Project: ‘Why won’t you Marry me’ by Ines Borovac

In her artistic and design practice, Ines Borovac (HR) infiltrates scenarios and spaces infused with social contracts to make embodied propositions for speculative futures. At KAMEN, Borovac researched Balkan marriage traditions, fabricated her own version of a traditional wedding dress, and developed a prenuptial agreement based on her desire to redesign patriarchy out of the marriage contract. With her performance-research Why wont you Marry me? she created a setting in which participants, live and on dating apps, were welcomed to discuss her conditions for marriage, one-on-one, during KAMEN’s October 16 Open Studio. With this, she speculated on the formal transformation of Balkan marriage by way of its ritualized materials.

For this project, Ines researched the rituals and gestures of Slavic marriage as depicted in the historical archive of the Ethnographic Museum Trebinje. She became also interested in the symbolic meanings embedded in the traditional folk attires: the clothes and attributes used during marriage rituals, and those indicating partnership-status (for instance, ‘single-ready to marry,’ ‘taken,’ ‘widow’). Following her research, Ines designed and fabricated her own version of a wedding dress, complete with its own set of symbolisms (with the help of the Trebinje Vasilla organization, specializing in traditional costume craftsmanship). Updating the traditional wedding dress to match her contemporary values, Ines challenged the connotations inscribed into the archetype of the traditional Balkan bride.

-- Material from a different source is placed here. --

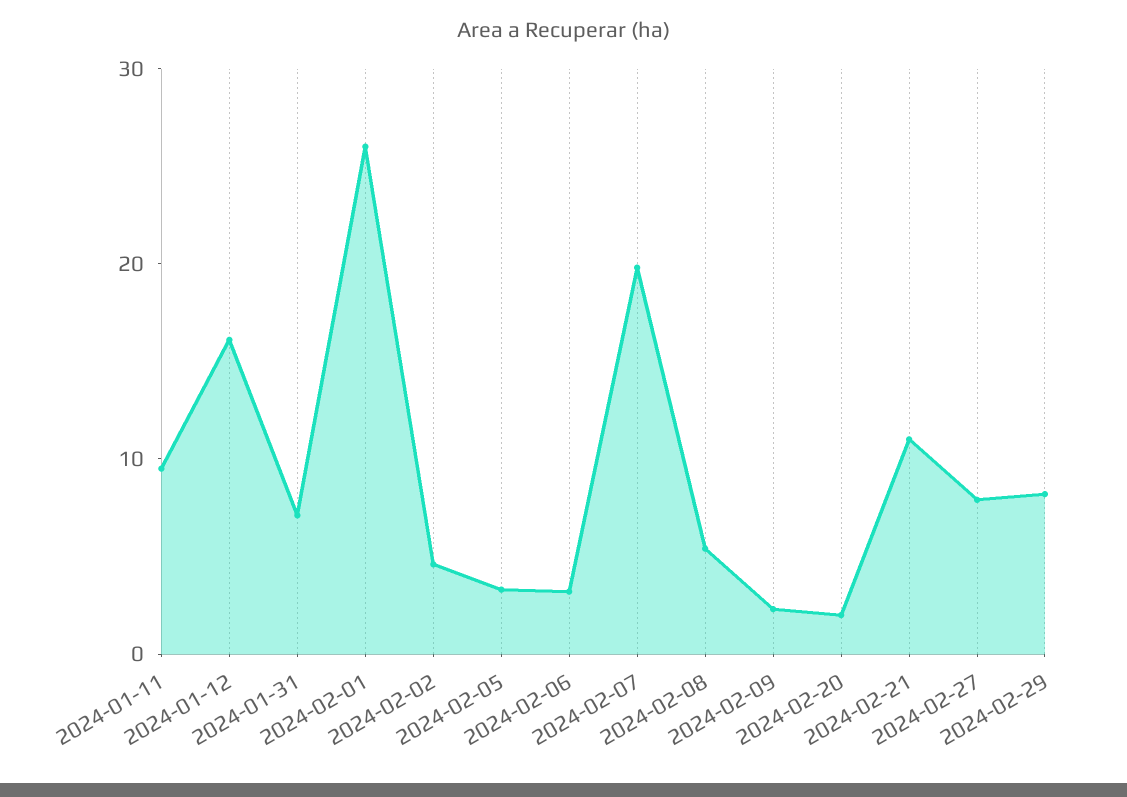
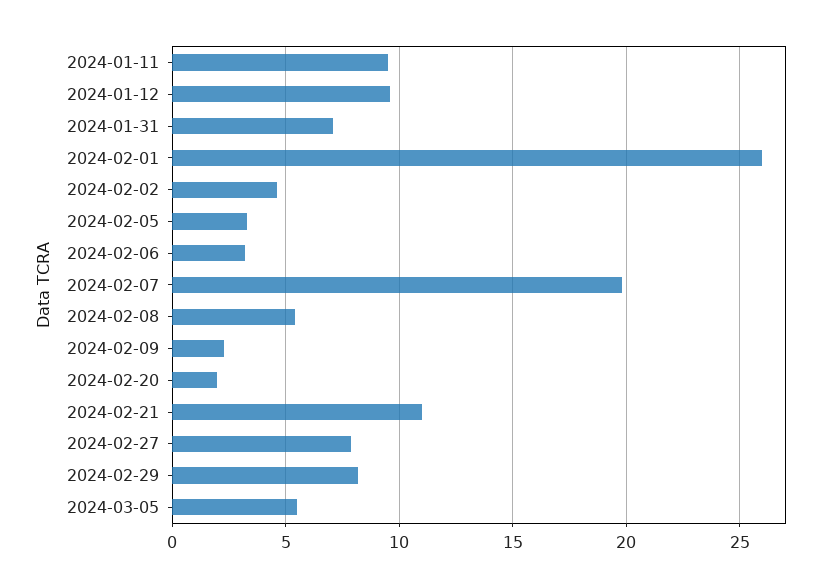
2024-01-12: 16 -> 9.5
2024-03-05: none -> 5.5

Next, she wrote her own version of a legal prenuptial agreement, detailing in it her terms of material and non-material distribution of values – financial, emotional, behavioral, political etc. Set within a stage filled with her updated marriage attire, she invited potential partners to negotiate the prenuptial contract with her, one-on-one. In this performance, Ines opened up a space for conversation around pushing for gender equality within Balkan marriage and blurring the rigid lines of traditional norms. Each “date” ended with a written feedback from the visitor, elaborating on their points of their (dis)agreement with the document.